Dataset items

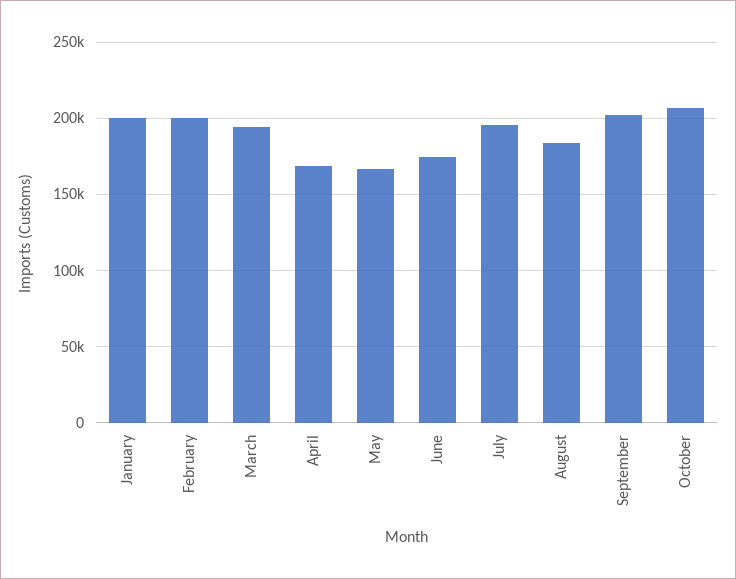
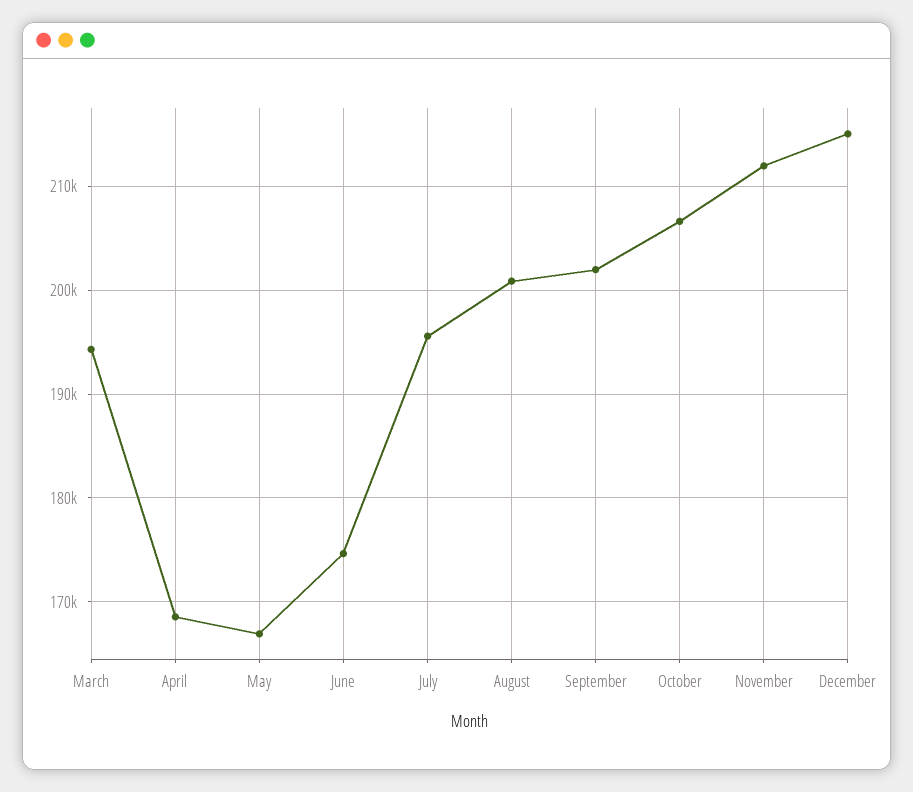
January: 200000 -> none
February: 200000 -> none
August: 185000 -> 201000
November: none -> 212000
December: none -> 215000

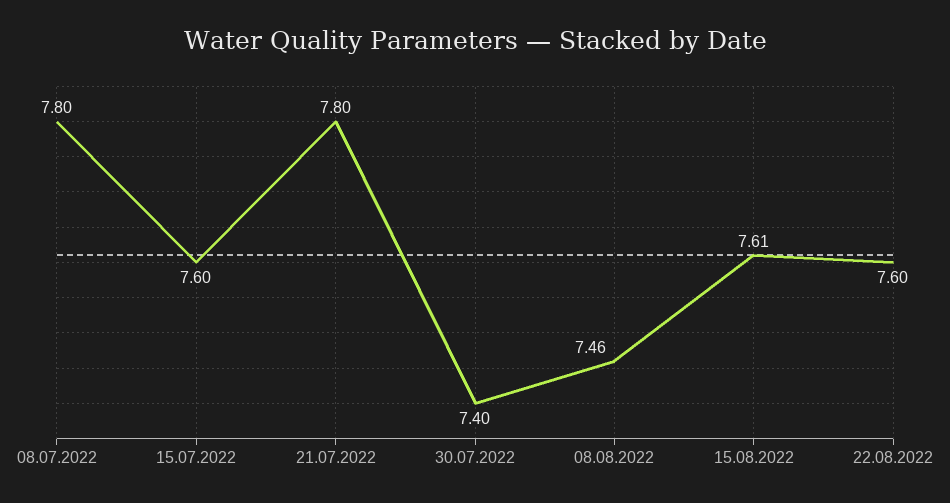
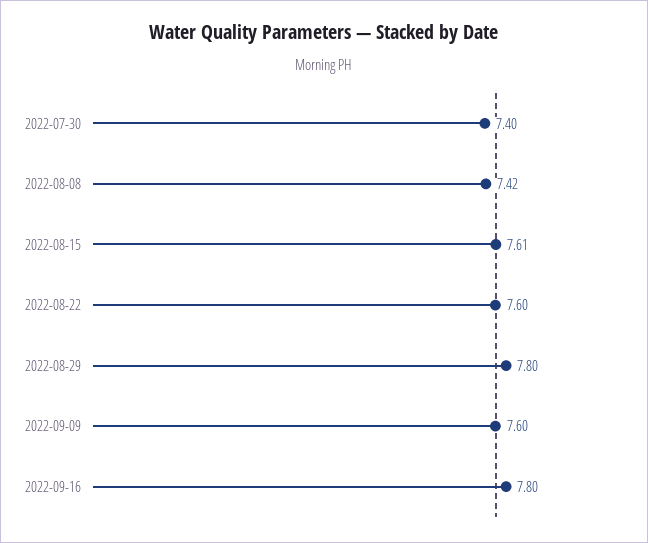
08.07.2022: 7.8 -> none
15.07.2022: 7.6 -> none
21.07.2022: 7.8 -> none
08.08.2022: 7.46 -> 7.42
2022-08-29: none -> 7.8
2022-09-09: none -> 7.6
2022-09-16: none -> 7.8

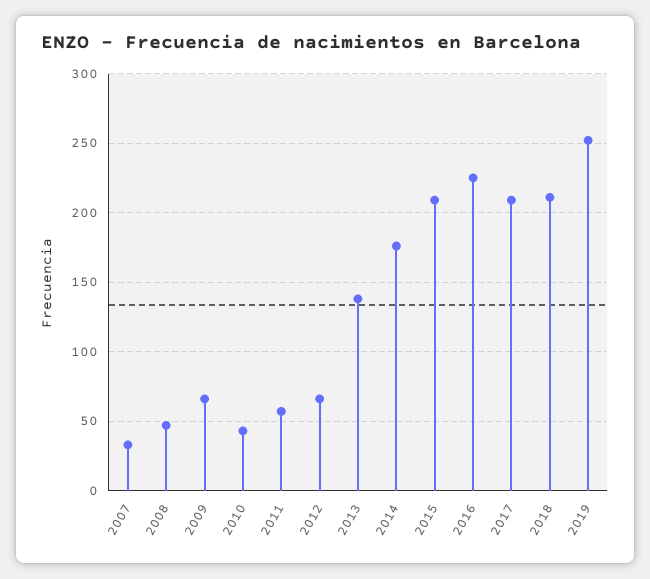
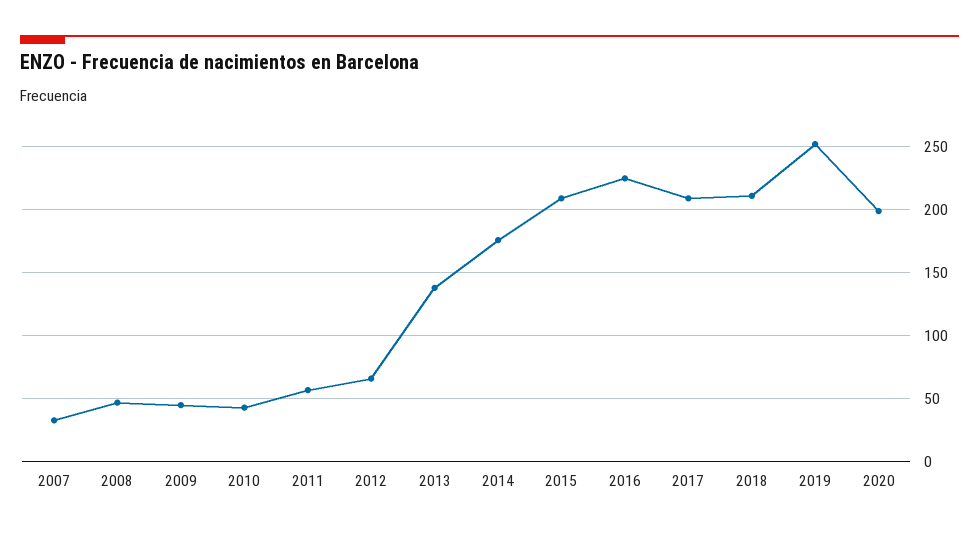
2009: 65 -> 45
2020: none -> 200

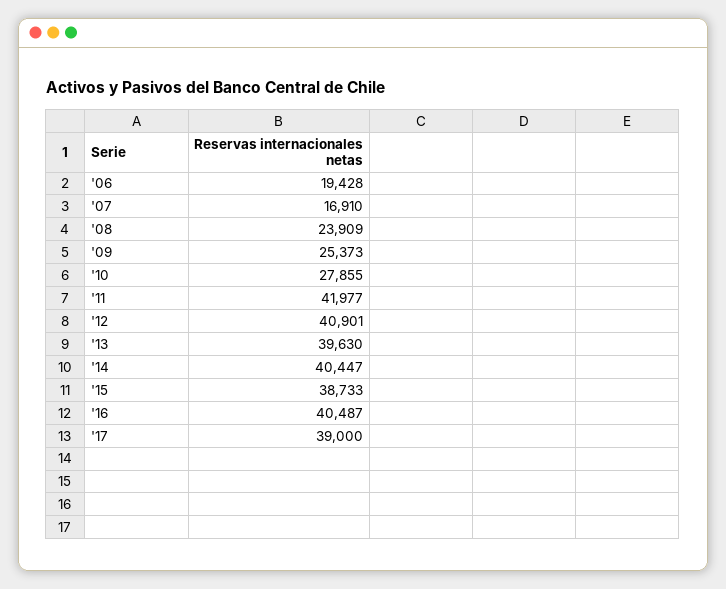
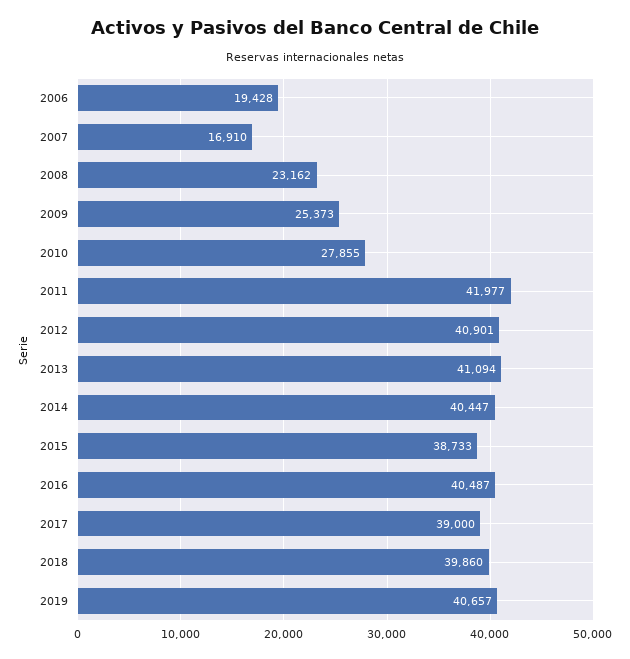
'08: 23909 -> 23162
'13: 39630 -> 41094
2018: none -> 39860
2019: none -> 40657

> _What is required_: From the line containing "2009: 65 -> 45" through the last line of the data above, write out every line word for word, and nothing else. Do not include the pictures.

> _Expected answer_:
2009: 65 -> 45
2020: none -> 200

'08: 23909 -> 23162
'13: 39630 -> 41094
2018: none -> 39860
2019: none -> 40657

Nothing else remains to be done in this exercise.